DATA FOR THIS TASK START

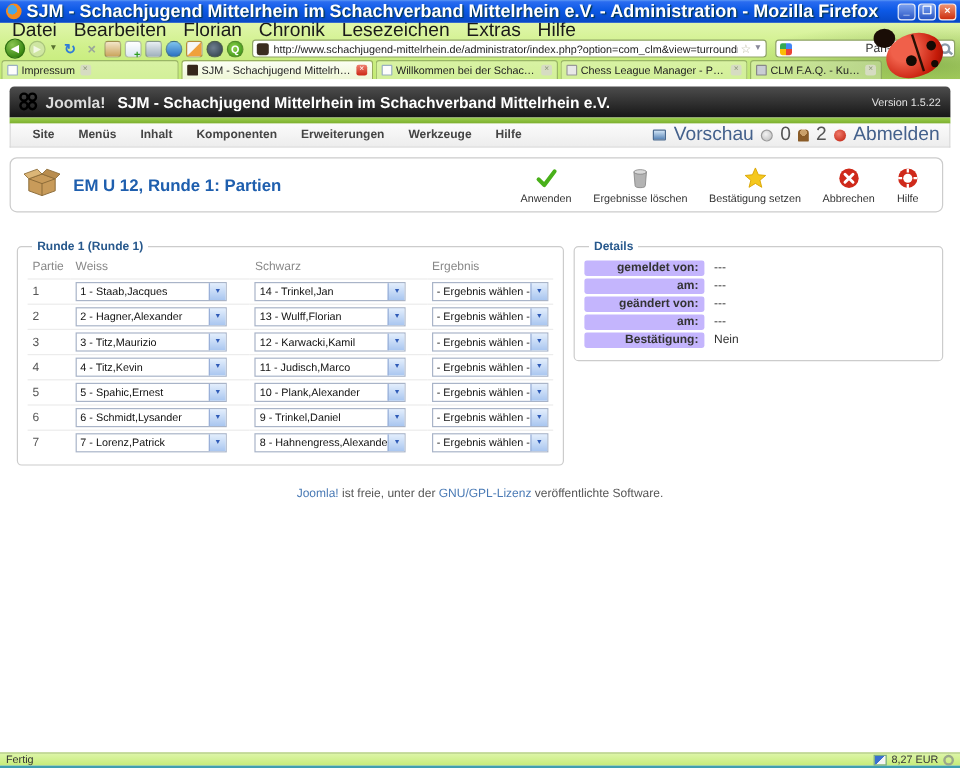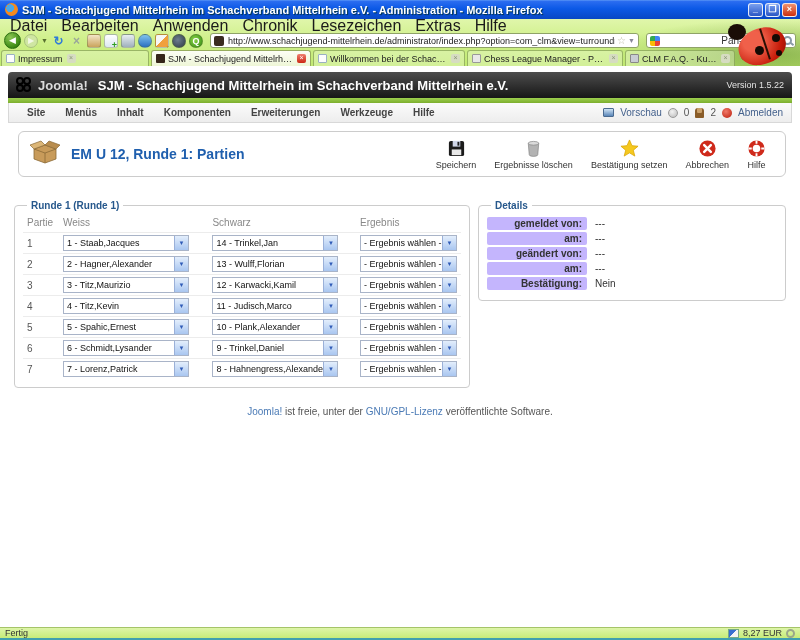--- a/index.html
+++ b/index.html
@@ -6,21 +6,21 @@
   html,body { width:800px; height:640px; overflow:hidden; }
   body { font-family:"Liberation Sans", sans-serif; position:relative; background:#fff; }
 
   
   .titlebar { position:absolute; left:0; top:0; width:800px; height:19px;
     background:linear-gradient(180deg,#5a96f5 0%, #2a6cf0 8%, #0c59e6 45%, #0747c4 100%);
     display:flex; align-items:center; padding:0 3px; z-index:10; }
   .ff-icon { width:13px; height:13px; border-radius:50%;
     background:radial-gradient(circle at 40% 40%, #4aa7e8 0 35%, #f58a1e 36% 75%, #c85a00 100%);
     margin:0 4px 0 2px; flex:none; }
-  .win-title { color:#fff; font-size:11px; font-weight:bold; text-shadow:1px 1px 1px #034; 
+  .win-title { color:#fff; font-size:15px; font-weight:bold; text-shadow:1px 1px 1px #034; 
     white-space:nowrap; overflow:hidden; flex:1; }
   .win-btns { display:flex; gap:2px; flex:none; }
   .wbtn { width:15px; height:14px; border-radius:3px; border:1px solid rgba(255,255,255,.85);
     color:#fff; font-size:9px; font-weight:bold; line-height:11px; text-align:center;
     background:linear-gradient(180deg,#7aa0ef,#2a56c4); }
   .wbtn.close { background:linear-gradient(180deg,#f0926f,#cc2f10); }
 
   
   .chrome { position:absolute; left:0; top:19px; width:800px; height:47px;
     background:linear-gradient(180deg,#e0f6ab 0%, #cff08a 45%, #c2ea72 100%); z-index:1; }
@@ -111,30 +111,30 @@
   .jm2 { left:7px; top:0; border-color:#4095d0; }
   .jm3 { left:0; top:7px; border-color:#ec4040; }
   .jm4 { left:7px; top:7px; border-color:#7ab441; }
   .j-brand { color:#dcdcdc; font-size:13px; font-weight:bold; margin-right:10px; flex:none; }
   .j-site { color:#fff; font-size:13px; font-weight:bold; white-space:nowrap; overflow:hidden; flex:1; }
   .j-version { color:#e2e2e2; font-size:9px; flex:none; }
   .j-stripe { height:5px; background:linear-gradient(180deg,#9ccf4e,#7cae2e); }
   .j-menubar { height:20px; background:linear-gradient(180deg,#fbfbfb,#ededed); border:1px solid #d8d8d8;
     border-top:none; display:flex; align-items:center; padding:0 8px; }
   .j-menu-item { font-size:10px; font-weight:bold; color:#444; padding:0 10px; }
-  .j-right { margin-left:auto; display:flex; align-items:center; gap:6px; font-size:10px; color:#44618c; }
+  .j-right { margin-left:auto; display:flex; align-items:center; gap:6px; font-size:16px; color:#44618c; }
   .mini-ico { width:11px; height:9px; flex:none; border-radius:1px; }
   .i-preview { background:linear-gradient(180deg,#cfe3f5,#5a86b8); border:1px solid #4a6a90; }
   .i-msg { width:10px; height:10px; border-radius:50%; background:radial-gradient(circle at 40% 35%, #f2f2f2, #b9b9b9); border:1px solid #999; }
   .i-user { width:9px; height:10px; background:radial-gradient(circle at 50% 25%, #caa06a 0 32%, #8a5c28 33%); border-radius:3px 3px 1px 1px; }
   .i-logout { width:10px; height:10px; border-radius:50%; background:radial-gradient(circle at 40% 35%, #f07a6a, #bb1a08); }
   .j-count { color:#555; }
 
   
-  .j-toolbar { margin:8px 6px 0 10px; height:46px; background:#fff; border:1px solid #ccc; border-radius:6px;
+  .j-toolbar { margin:8px 6px 0 0; height:46px; background:#fff; border:1px solid #ccc; border-radius:6px;
     display:flex; align-items:center; padding:0 10px; }
   .page-title { color:#1f5fae; font-size:14px; font-weight:bold; margin-left:10px; white-space:nowrap; }
   .tb-group { margin-left:auto; display:flex; align-items:center; }
   .tb-btn { display:flex; flex-direction:column; align-items:center; padding:2px 9px; }
   .tb-ico { height:20px; display:flex; align-items:center; }
   .tb-lbl { font-size:9px; color:#333; margin-top:2px; white-space:nowrap; }
 
   
   .j-content { display:flex; align-items:flex-start; gap:8px; margin:7px 6px 0 6px; }
   fieldset { border:1px solid #ccc; border-radius:4px; background:#fff; padding:4px 8px 8px 8px;margin-top:16px; }
@@ -180,21 +180,21 @@
     <span class="wbtn close">×</span>
   </span>
 </div>
 
 <div class="chrome"></div>
 <div class="persona-shade"></div>
 
 <div class="menubar">
   <span class="menu-item">Datei</span>
   <span class="menu-item">Bearbeiten</span>
-  <span class="menu-item">Anwenden</span>
+  <span class="menu-item">Florian</span>
   <span class="menu-item">Chronik</span>
   <span class="menu-item">Lesezeichen</span>
   <span class="menu-item">Extras</span>
   <span class="menu-item">Hilfe</span>
 </div>
 
 <div class="navbar">
   <span class="nav-back">◀</span>
   <span class="nav-fwd">▶</span>
   <span class="nav-drop">▼</span>
@@ -301,27 +301,24 @@
         <path d="M16 15 L16 25" stroke="#8a6a36" stroke-width="0.8"></path>
         <path d="M5 11 L1 7 L12 3 L16 7 Z" fill="#dcb677" stroke="#8a6a36" stroke-width="0.7"></path>
         <path d="M27 11 L31 7 L20 3 L16 7 Z" fill="#b98d4e" stroke="#8a6a36" stroke-width="0.7"></path>
       </svg>
     </span>
     <span class="page-title">EM U 12, Runde 1: Partien</span>
     <span class="tb-group">
       <span class="tb-btn">
         <span class="tb-ico">
           <svg width="19" height="19" viewBox="0 0 20 20">
-            <rect x="2" y="2" width="16" height="16" rx="2" fill="#1b1b1b"></rect>
-            <rect x="6" y="2" width="8" height="6" fill="#cfd6e8"></rect>
-            <rect x="11" y="3" width="2" height="4" fill="#1b1b1b"></rect>
-            <rect x="5" y="11" width="10" height="6" fill="#e8e8e8"></rect>
+            <path d="M3 11 L8 16 L17 4" stroke="#49b01a" stroke-width="3.6" fill="none" stroke-linecap="round" stroke-linejoin="round"></path>
           </svg>
         </span>
-        <span class="tb-lbl">Speichern</span>
+        <span class="tb-lbl">Anwenden</span>
       </span>
       <span class="tb-btn">
         <span class="tb-ico">
           <svg width="19" height="19" viewBox="0 0 20 20">
             <path d="M4.5 4.5 L5.5 16.5 a4.5 1.8 0 0 0 9 0 L15.5 4.5 Z" fill="#b3b3b3" stroke="#808080" stroke-width="0.7"></path>
             <ellipse cx="10" cy="4.5" rx="5.5" ry="2" fill="#dadada" stroke="#808080" stroke-width="0.7"></ellipse>
           </svg>
         </span>
         <span class="tb-lbl">Ergebnisse löschen</span>
       </span>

DATA FOR THIS TASK END

In the records above, locate every line with the string "group" and copy it.

FINISHED EXERCISE -
   .tb-group { margin-left:auto; display:flex; align-items:center; }
     <span class="tb-group">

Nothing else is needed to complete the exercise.